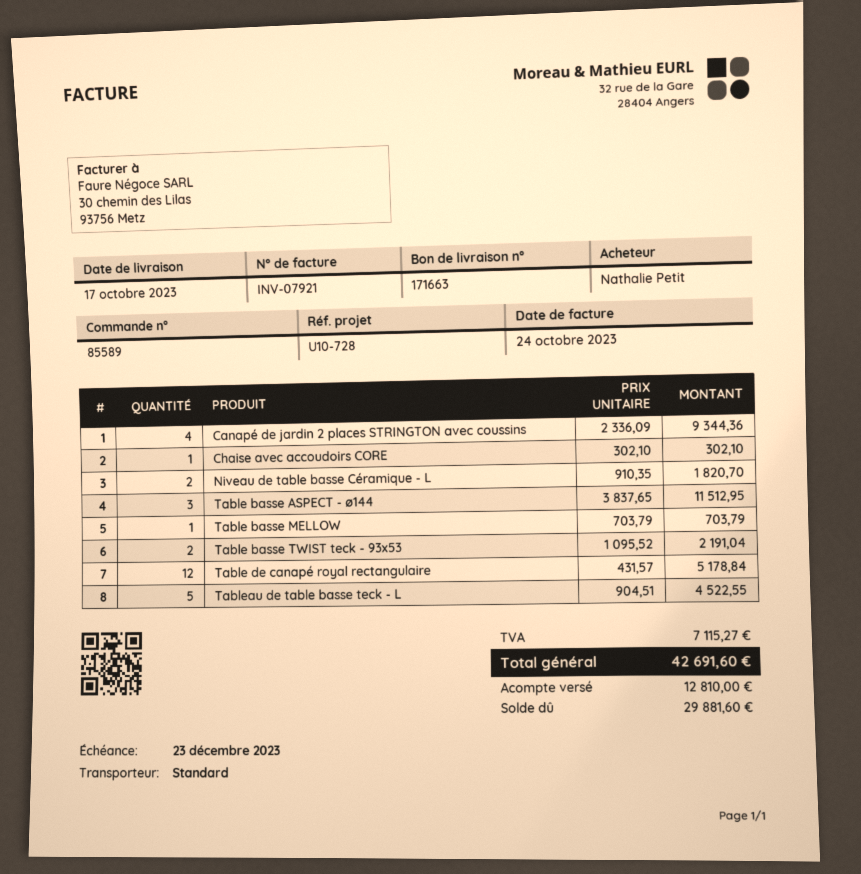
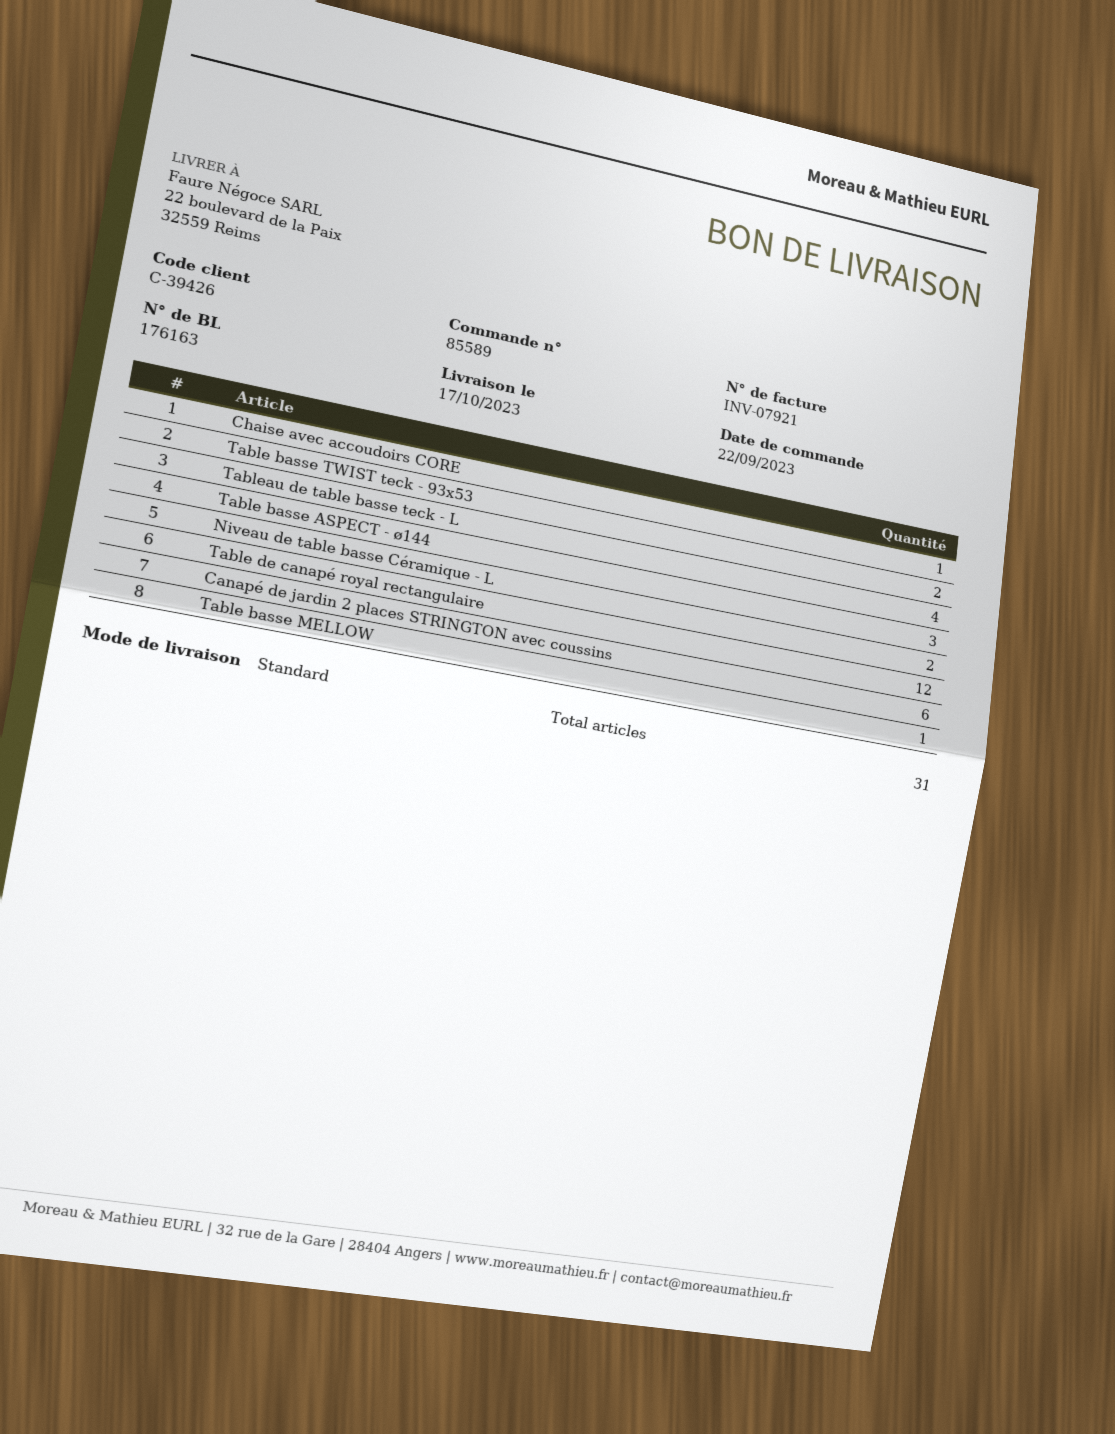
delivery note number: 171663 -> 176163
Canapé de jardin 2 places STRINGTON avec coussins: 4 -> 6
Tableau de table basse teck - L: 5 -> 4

--

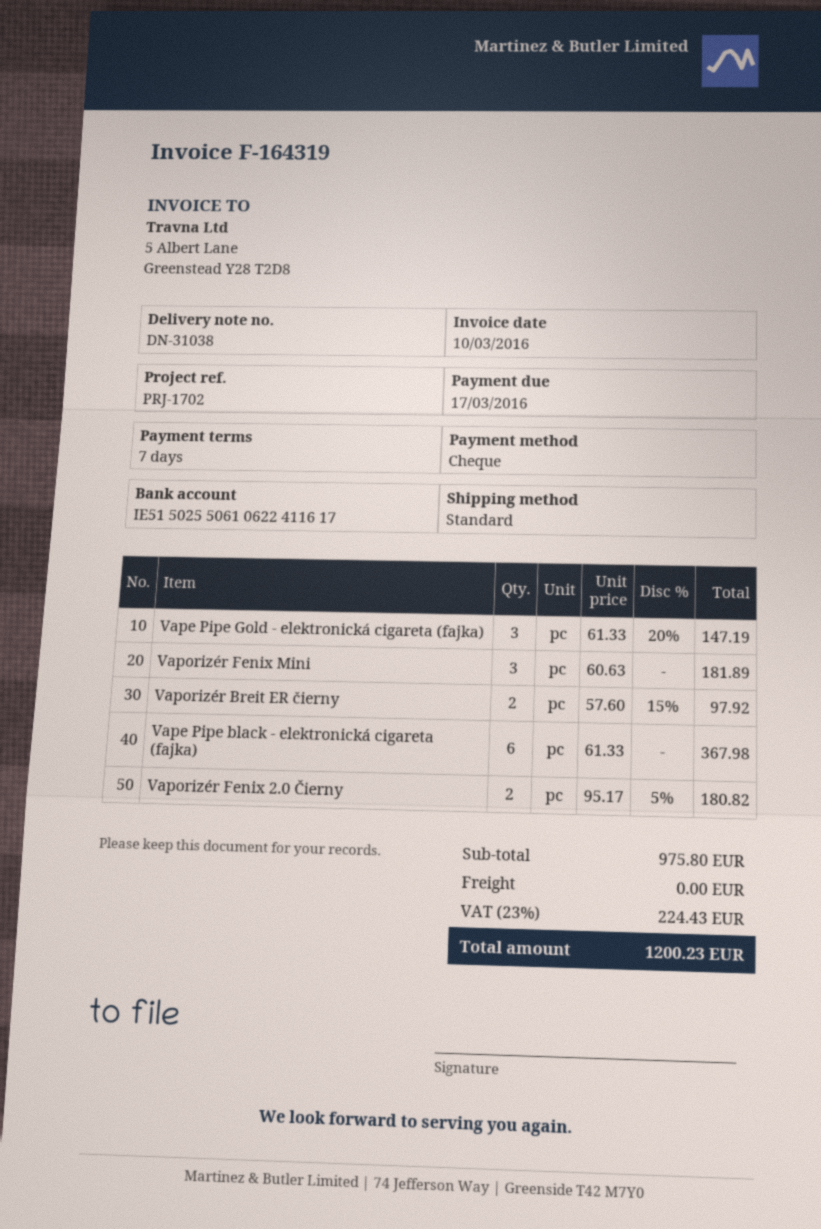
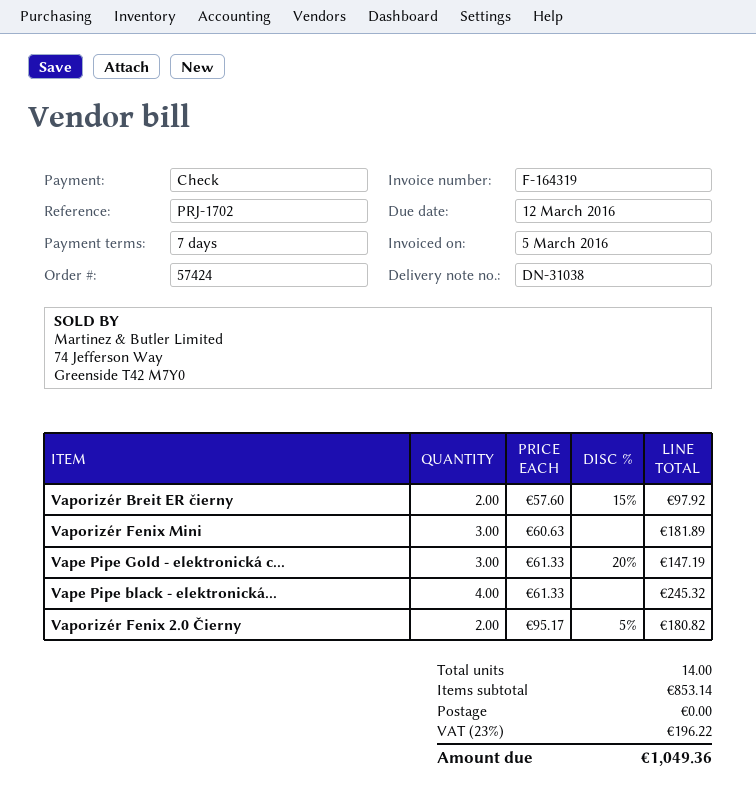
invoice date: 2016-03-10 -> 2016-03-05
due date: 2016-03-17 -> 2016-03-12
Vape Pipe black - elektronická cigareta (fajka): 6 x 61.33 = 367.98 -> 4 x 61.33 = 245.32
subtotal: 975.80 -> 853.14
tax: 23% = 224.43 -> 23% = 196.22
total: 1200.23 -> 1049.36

» ABOUT THIS TASK
Reproducing the whole listing above is not the task. Copy exactly only the lines from the one with "Canapé de jardin" to the one with "Tableau de table basse teck - L: 5 -> 4", both kept.

» ANSWER SPACE
Canapé de jardin 2 places STRINGTON avec coussins: 4 -> 6
Tableau de table basse teck - L: 5 -> 4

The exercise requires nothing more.